With this initiative, the OKD Working Group has embraced new patterns and built new partnerships. We have leveraged the concepts in the open source managed service ‘Operate First’ pattern, worked with the CentOS and CoreOS communities to build a pipeline for building SCOS and applied new CI/CD technologies (Tekton) to build a new OKD release build pipeline service. The MVP of OKD Streams, for example, is an SCOS backed version of OKD built with a Tekton pipeline managed by the OKD working group that runs on AWS infrastructure managed by Operate First. Together we are unlocking some of the innovations to get better (and earlier) release signals for Kubernetes , OCP and RHEL and to enable the OKD community to get more deeply involved with the OKD build processes.

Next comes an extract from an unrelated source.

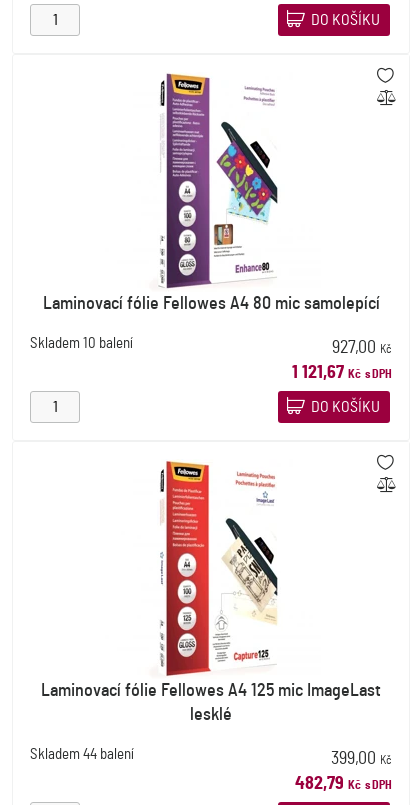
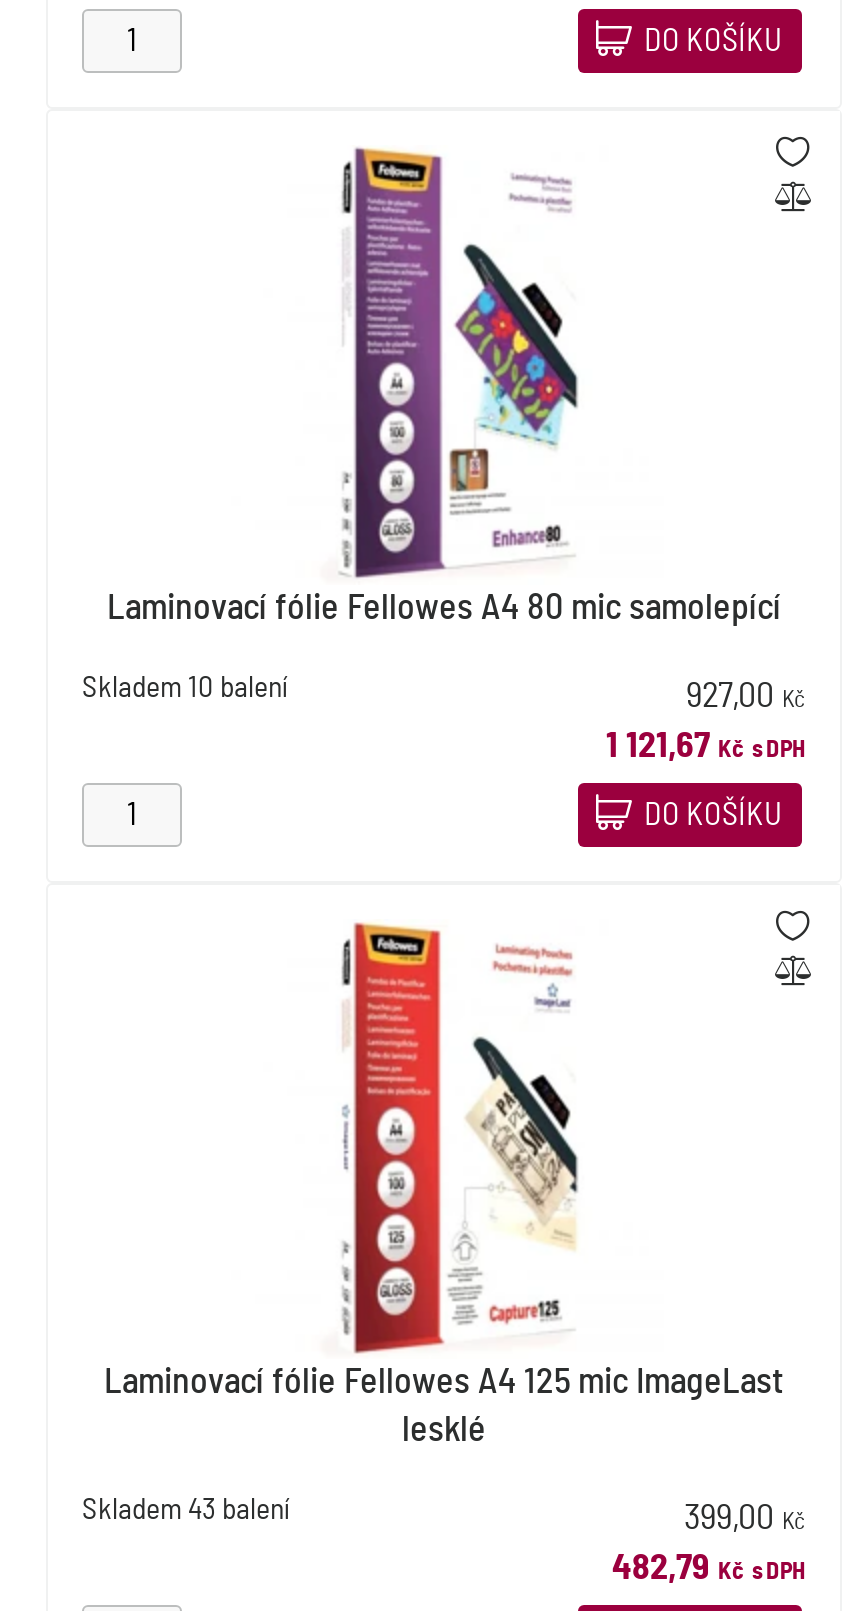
- Skladem 44 balení
+ Skladem 43 balení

The OKD Working group wanted to make participation in all of these activities easier for all Cloud Native developers and this has been the motivating force behind the OKD Streams initiative.

From the ‘One Size Fits All’ to ‘Built to Order’

There are main three problems that both the OKD working group and Red Hat Engineering teams spend a lot of time thinking about:

  • How do we improve our release signals for OpenShift, RHEL, CoreOS?
  • How do we get features into the hands of our customer and partners faster?
  • How do we enable engineers to experiment and innovate?

Previously, what we referred to as an ‘OKD’ release, was built on the most recent release of OKD running on the latest stable release of Fedora CoreOS (FCOS for short).  In actuality, we had a singular release pipeline that built a release of OKD with a bespoke version of FCOS. These releases of OKD gave us early signals for the impact of new operating system features that would eventually be landing in RHEL, where they will surface in RHEL CoreOS (RHCOS). It was (and still is) a very good way for developers to experiment with OKD and explore its functionality. 

The OKD community wanted to empower wider use of OKD for experimentation in more use cases that required layering on additional resources in some cases, and in others use cases, reducing the footprints for edge and local deployments. OKD has been stable enough for some to run production deployments. CERN’s OKD deployment on OpenStack, for example, is assembled with custom OKD build pipelines. The feedback from these OKD builds has been a source of inspiration for this OKD Streams initiative to enable more such use cases.

The OKD Streams initiative invites more community input and feedback quickly into the project without interrupting the productized builds for OpenShift and OpenShift customers. We can experiment with new features that can then get pushed upstream into Kubernetes or downstream into the OpenShift product. We can reuse the Tekton build pipelines for building streams specific to HPC or Openstack or Bare Metal or whatever the payload customization needs to be for their organizations. 

Our goal is to make it simple for others to experiment.

We are experimenting too. The first OKD Streams ‘experiment’ built with the new Tekton build pipeline running on an Operate First AWS Cluster is OKD running on SCOS, which is a future version of OpenShift running on a near-future version of RHEL that's leveraging CentOS Streams CoreOS. This will improve our RHEL9 readiness signal for OCP. Improved RHEL9 readiness signals with input from the community will showcase our work as we explore what the new OKD build service is going to mean for all of us.

Tekton Pipelines as the Building Blocks

Our new OKD Streams are built using Tekton pipelines, which makes it easier for us to explore building many different kinds of pipelines.

Tekton is a Continuous Deployment (CD) system that enables us to run tasks and pipelines in a composable and flexible manner. This fits in nicely with our OKD Streams initiative where the focus is less on the artifacts that are produced than the pipeline that builds it. 

While OKD as a payload remains the core focus of the OKD Working Group, we are also collaborating with the Operate First Community to ensure that anyone is able to take the work we have done and lift and shift it to any cloud enabling OKD to run in any Kubernetes-based infrastructure anywhere. Now anybody can experiment and build their own ‘stream’ of OKD with the Tekton pipeline. 

This new pipeline approach enables builds that can be customized via parameters, even the tasks within the pipeline can be exchanged or moved around. Add your own tasks. They are reusable templates for creating your own testable stream of OKD. Run the pipelines on any infrastructure, including locally in Kubernetes using podman, for example, or you can run them on a vanilla Kubernetes cluster. We are enabling access to the Operate First managed OKD Build Service to deploy more of these builds and pipelines to get some ideas that we have at Red Hat out into the community for early feedback AND to let other community members test their ideas.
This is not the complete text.